Estamos ante una suerte de ceremonia del adiós que pone sobre la mesa la indescifrable cuestión del sortilegio que envuelve a la música, qué aliento mantiene viva a una canción mientras atraviesa el espacio y el tiempo para instalarse limpiamente en el ADN de los individuos sin gran cosa en común y sometidos por lo demás al cotidiano bombardeo de información efímera; cuál es el influjo que la música ejerce en las personas para acabar emergiendo con idéntica fuerza en los momentos de felicidad y en los de desdicha, como si fuera el último refugio infalible; qué empuja a unos desconocidos a juntarse y cantar una simple canción sin aspiraciones de himno, ni trascendencisa, a sabiendas de que el homenajeado ni siquiera llegará a enterarse. Quizás estamos ante un atávico impulso que sólo busca espantar la mezcla de soledad y desolación a base de reconocerse en los demás.
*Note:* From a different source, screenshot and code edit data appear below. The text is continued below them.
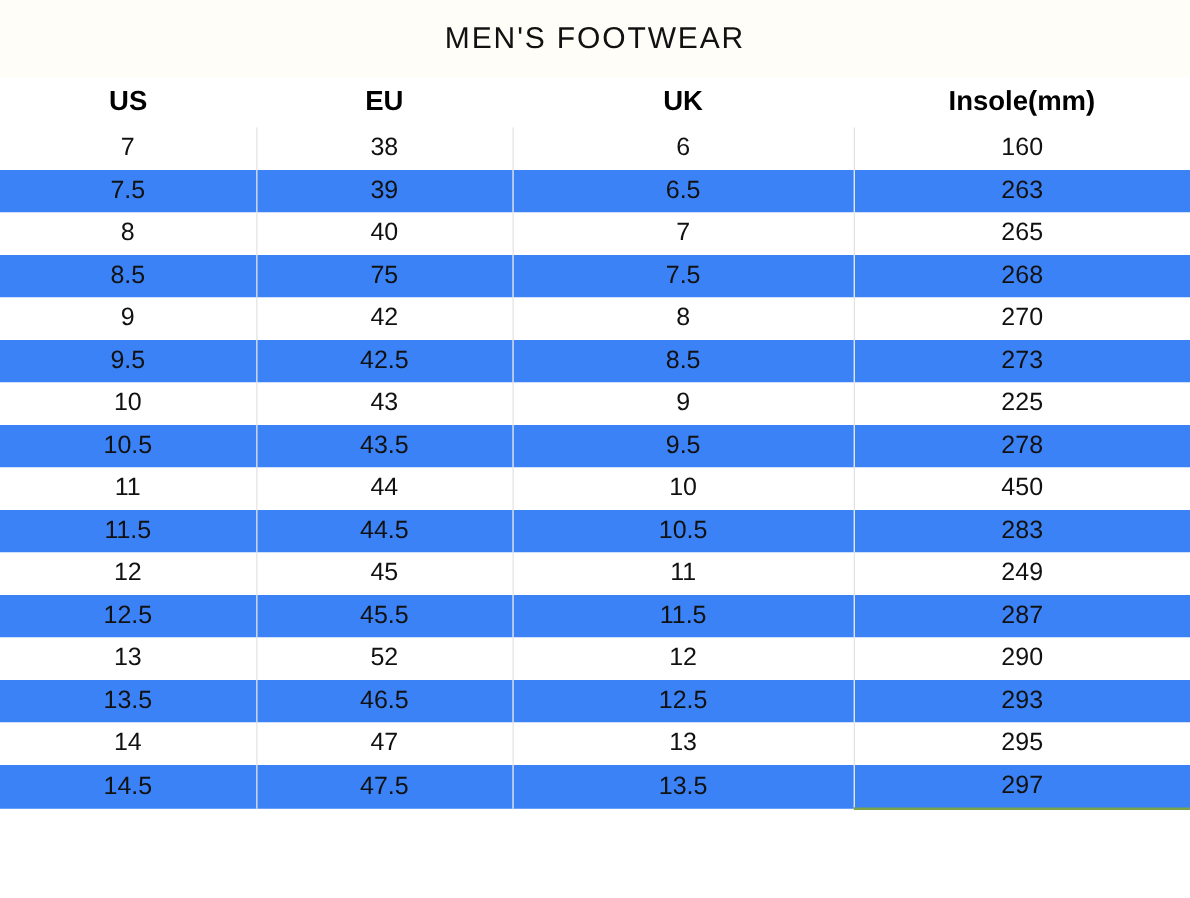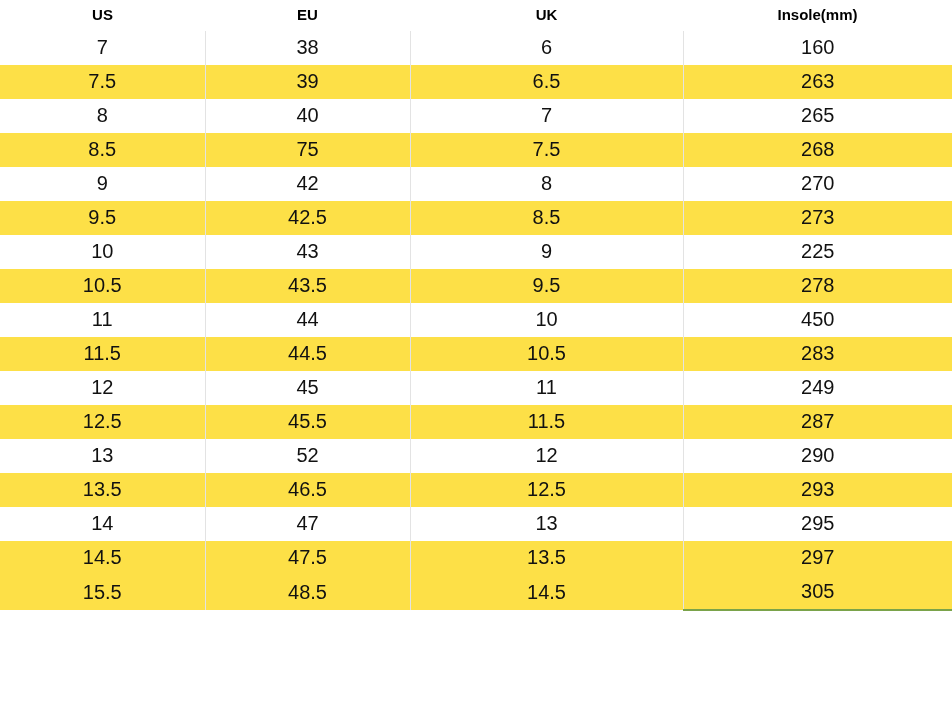"MEN'S FOOTWEAR" div.title-bar { html: none -> <div> <span>MEN'S FOOTWEAR</span> </div> }
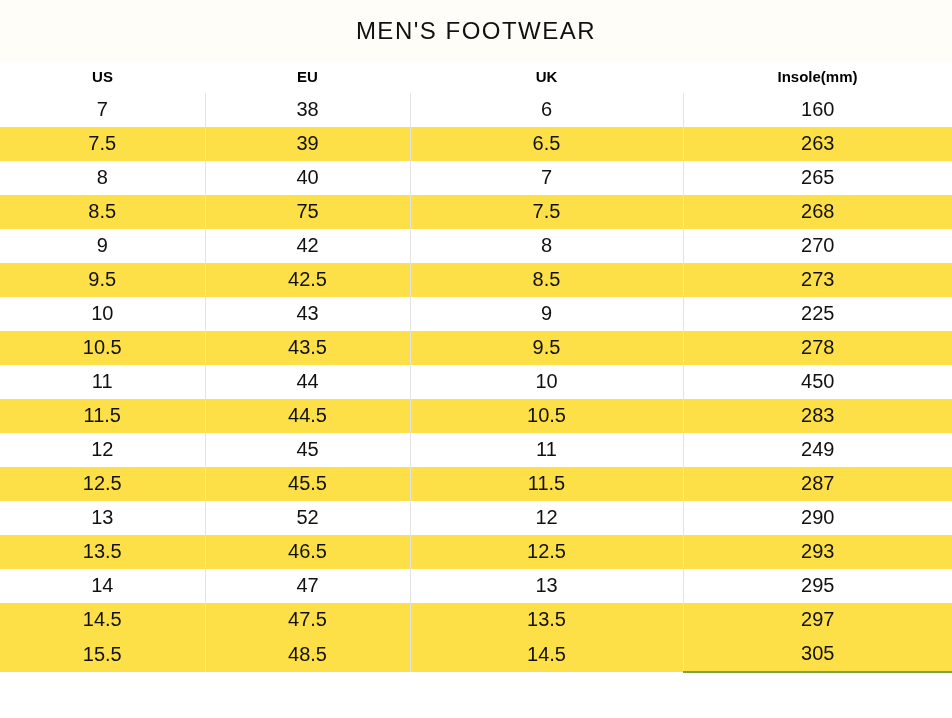"US" thead th { font-size: 15px -> 22px }
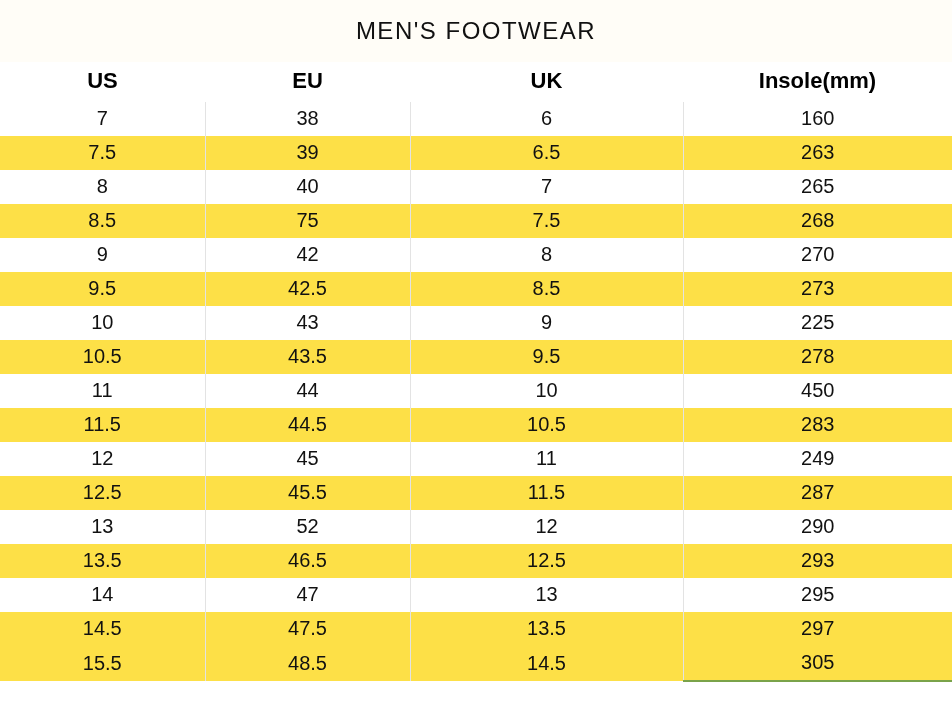"7.5" tbody tr.odd td { background: #fde047 -> #3b82f6 }
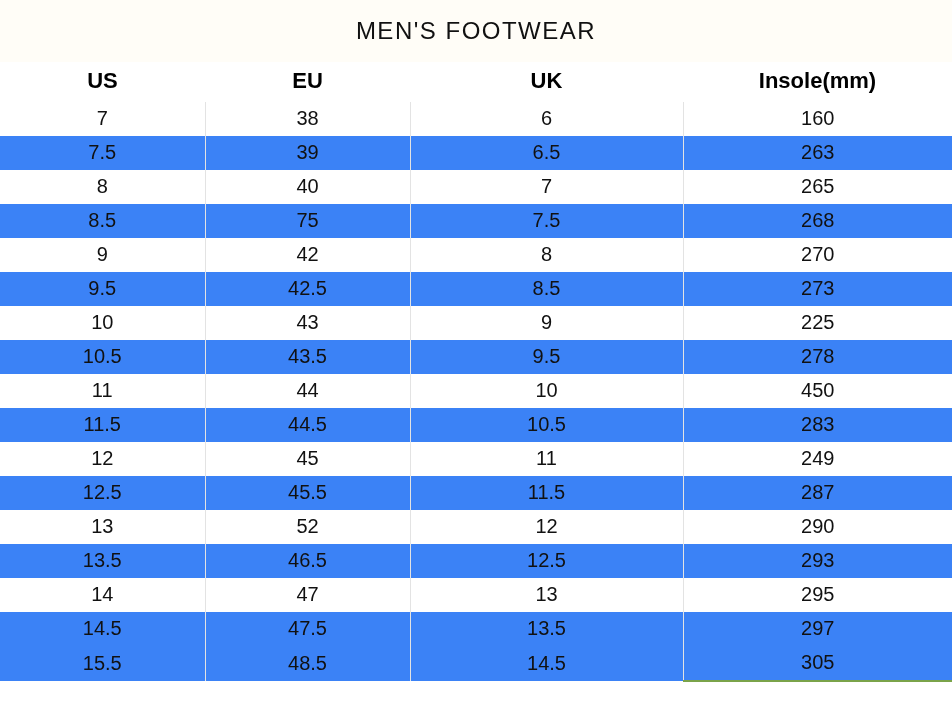"15.5" tr.odd { html: <tr> <td>15.5</td> <td>48.5</td> <td>14.5</td> <td>305</td> </tr> -> none }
Uno ve el vídeo y ve también el cable invisible que atraviesa los kilómetros y las generaciones para enlazar a seres dispares, anónimos peatones de las calles de cualquier país que, da igual a qué hora se levanten cada día o cómo se ganen la vida, que comparten sin mencionarlo el estímulo que les hace estremecerse al mismo compás; qué mecanismos desconocidos alimentan la parte más decente de nuestra triste condición, tan capaz de todo, también de destilar a grito pelado unas gotas de belleza atómica en forma de canción. Dirán: «El camaleón del rock and roll» y habrá que responder que vale, pero sus mutaciones palidecen al lado de las que nos insufló a los demás. “Planet Earth is blue / And there’s nothing I can do”.